Own loss function for multi class classifikation

Hey everyone,
Currently I am developing an multiclass classifikator. I try to replace the nn.CrossEntropyLoss with my own loss function. The background is that I want to penalize some missclassification stronger than others. For example I have 4 classes, then the following matrix will describe the penalty:

0 , 1 , 4 , 5
1 , 0 , 3 , 8
4 , 3 , 0 , 2
5 , 8 , 2 , 0

As you can see, a misclassification from a sample from class 1 as class 2 is not so fatal as class 4. In the first case, my loss function should return 1 and in the second case 5. I started to implement the function as follow:

class MyLoss(nn.Module):
    def __init__(self):
         super(MyLoss, self).__init__()
    def forward(self, output, target):
           _, predicted = torch.max(output, axis=1)
           loss = []
           for i in range(len(predicted):
           return torch.mean(loss)

I figured out that the loss can not be backpropagated properly since the torch.max function destroys the backpropagation graph. Has anybody any idea how to replace the torch.max function with a differentiable function. I know that I can use softmax(output)[1] for a 2 class classification problem. Is there something similar for the n class problem?

Thanks in advance!!

Hi roxor!

One approach is to use cross-entropy with probabilistic or soft targets.

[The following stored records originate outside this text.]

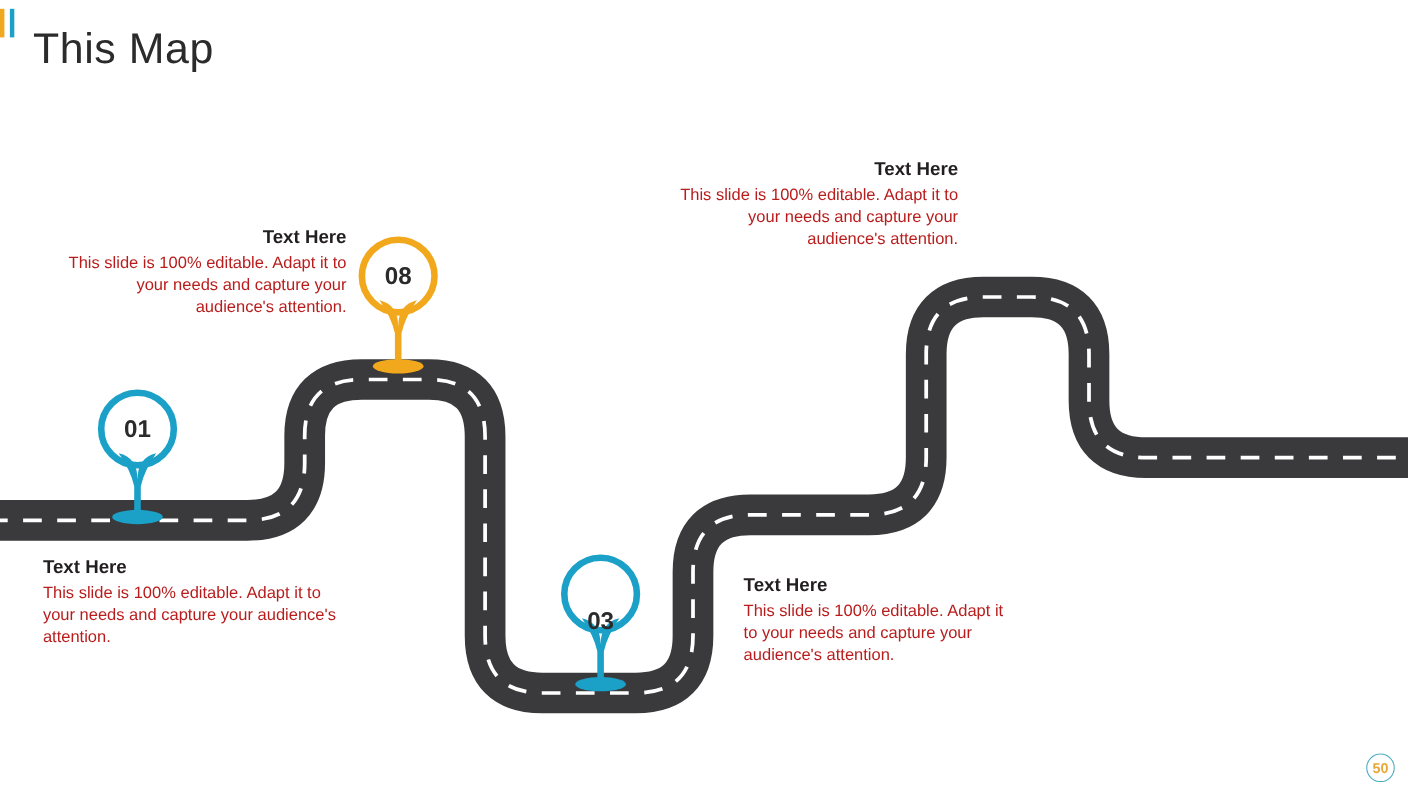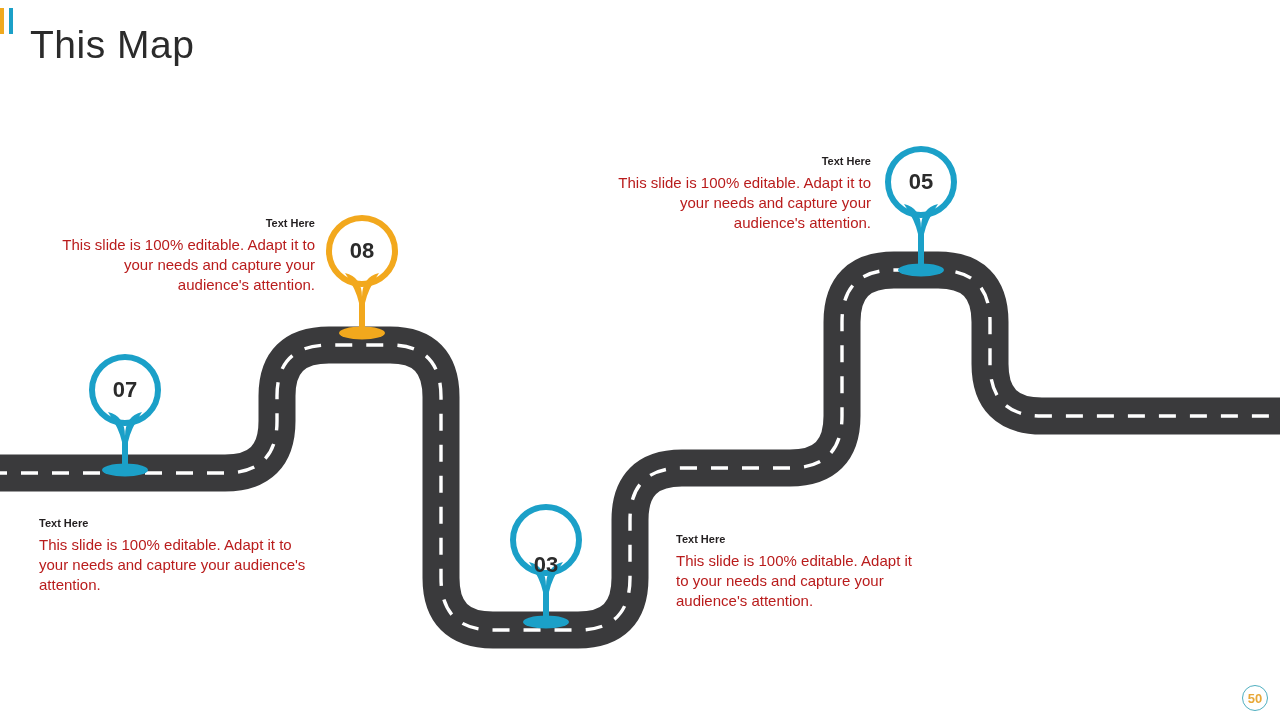--- a/index.html
+++ b/index.html
@@ -36,22 +36,22 @@
   .pin-num{
     position:absolute;left:0;width:100%;text-align:center;
     font-size:22px;font-weight:bold;color:#2B2B2B;
     font-family:"Liberation Sans", sans-serif;
     pointer-events:none;
   }
 
   
   .txt-block{position:absolute;}
   .txt-head{
-    font-size:11px;font-weight:bold;color:#231F20;
-    margin:12px 0 4px 0;line-height:1.25;
+    font-size:17px;font-weight:bold;color:#231F20;
+    margin:0 0 4px 0;line-height:1.25;
     font-family:"Liberation Sans", sans-serif;
   }
   .txt-body{
     font-size:15px;color:#b91c1c;line-height:1.33;
     margin:0;font-family:"Liberation Sans", sans-serif;
   }
   .align-right{text-align:right;}
   .align-left{text-align:left;}
 
   
@@ -127,21 +127,21 @@
              Q 990,416 1042,416
              L 1290,416" fill="none" stroke="#FFFFFF" stroke-width="3.4" stroke-dasharray="17 14" stroke-linecap="butt"></path>
   </svg>
 
   <div class="pin" style="left:85px;top:350px;width:80px;height:128px;">
     <svg width="80" height="128" viewBox="0 0 80 128">
       <circle cx="40" cy="40" r="33" fill="none" stroke="#1BA0C8" stroke-width="6"></circle>
       <path d="M 23,62 Q 40,66 40,86 Q 40,66 57,62 Q 46,78 43,92 L 43,118 L 37,118 L 37,92 Q 34,78 23,62 Z" fill="#1BA0C8"></path>
       <ellipse cx="40" cy="120" rx="23" ry="6.5" fill="#1BA0C8"></ellipse>
     </svg>
-    <div class="pin-num" style="top:27px;">07</div>
+    <div class="pin-num" style="top:27px;">01</div>
   </div>
   <div class="txt-block align-left" style="left:39px;top:505px;width:275px;">
     <p class="txt-head">Text Here</p>
     <p class="txt-body">This slide is 100% editable. Adapt it to your needs and capture your audience's attention.</p>
   </div>
 
   <div class="pin" style="left:322px;top:211px;width:80px;height:130px;">
     <svg width="80" height="130" viewBox="0 0 80 130">
       <circle cx="40" cy="40" r="33" fill="none" stroke="#F2A81D" stroke-width="6"></circle>
       <path d="M 23,62 Q 40,66 40,86 Q 40,66 57,62 Q 46,78 43,92 L 43,120 L 37,120 L 37,92 Q 34,78 23,62 Z" fill="#F2A81D"></path>
@@ -160,28 +160,20 @@
       <path d="M 23,62 Q 40,66 40,86 Q 40,66 57,62 Q 46,78 43,92 L 43,120 L 37,120 L 37,92 Q 34,78 23,62 Z" fill="#1BA0C8"></path>
       <ellipse cx="40" cy="122" rx="23" ry="6.5" fill="#1BA0C8"></ellipse>
     </svg>
     <div class="pin-num" style="top:20px;margin-top:32px;">03</div>
   </div>
   <div class="txt-block align-left" style="left:676px;top:521px;width:250px;">
     <p class="txt-head">Text Here</p>
     <p class="txt-body">This slide is 100% editable. Adapt it to your needs and capture your audience's attention.</p>
   </div>
 
-  <div class="pin" style="left:881px;top:142px;width:80px;height:136px;">
-    <svg width="80" height="136" viewBox="0 0 80 136">
-      <circle cx="40" cy="40" r="33" fill="none" stroke="#1BA0C8" stroke-width="6"></circle>
-      <path d="M 23,62 Q 40,66 40,86 Q 40,66 57,62 Q 46,78 43,92 L 43,126 L 37,126 L 37,92 Q 34,78 23,62 Z" fill="#1BA0C8"></path>
-      <ellipse cx="40" cy="128" rx="23" ry="6.5" fill="#1BA0C8"></ellipse>
-    </svg>
-    <div class="pin-num" style="top:27px;">05</div>
-  </div>
   <div class="txt-block align-right" style="left:615px;top:143px;width:256px;">
     <p class="txt-head">Text Here</p>
     <p class="txt-body">This slide is 100% editable. Adapt it to your needs and capture your audience's attention.</p>
   </div>
 
   <div class="page-badge">
     <span>50</span>
   </div>
 
 </div>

This post has further discussion and details:


K. Frank

Hi KFrank,
thanks for your fast reply!
I read the post you mentioned and try to implement it. The first aspect I recognised was that my target vector must have the shape of (Batchsize, C) now instead of (Batchsize, ). So instead of the ground truth value, I have to pass in the corresponding line of the distance matrix. Did I get it right?

Attached you can find my first draft: I made some modifications from your code since, as far as I know the usage of Variabel is deprected:

def softXEnt (input, target):
    logprobs = torch.nn.functional.log_softmax (input, dim = 1)
    return  -(target * logprobs).sum() / input.shape[0]

# input values are logits
# 4 possible classes and 2 samples 
inputBad = torch.tensor([[3,5,2.5,6], [7,5.5,2,0]])
inputGood = torch.tensor([[0,0,0,1], [1,0,0,0]], dtype=torch.float)

# ground truth is [4,1]
# Recap the distance matrix is:
# 0 , 1 , 4 , 5
# 1 , 0 , 3 , 8
# 4 , 3 , 0 , 2
# 5 , 8 , 2 , 0

# For softmax we need a float tensor
penalize_target = torch.tensor([[5 , 8 , 2 , 0], [0 , 1 , 4 , 5]], dtype=torch.float)
target = torch.nn.functional.softmax(penalize_target, dim = 1)

print("SoftXEnt result bad prediction")
print(softXEnt (inputBad, target))
print("SoftXEnt result good prediction")
print(softXEnt(inputGood, target))

And the output is.

SoftXEnt result bad prediction
SoftXEnt result good prediction

As we can see, the pad predication is stronger penalized than the good prediction of the classificator. However, shouldn’t the good prediction result in a tensor(0.0) since the prediction is equal to the ground truth?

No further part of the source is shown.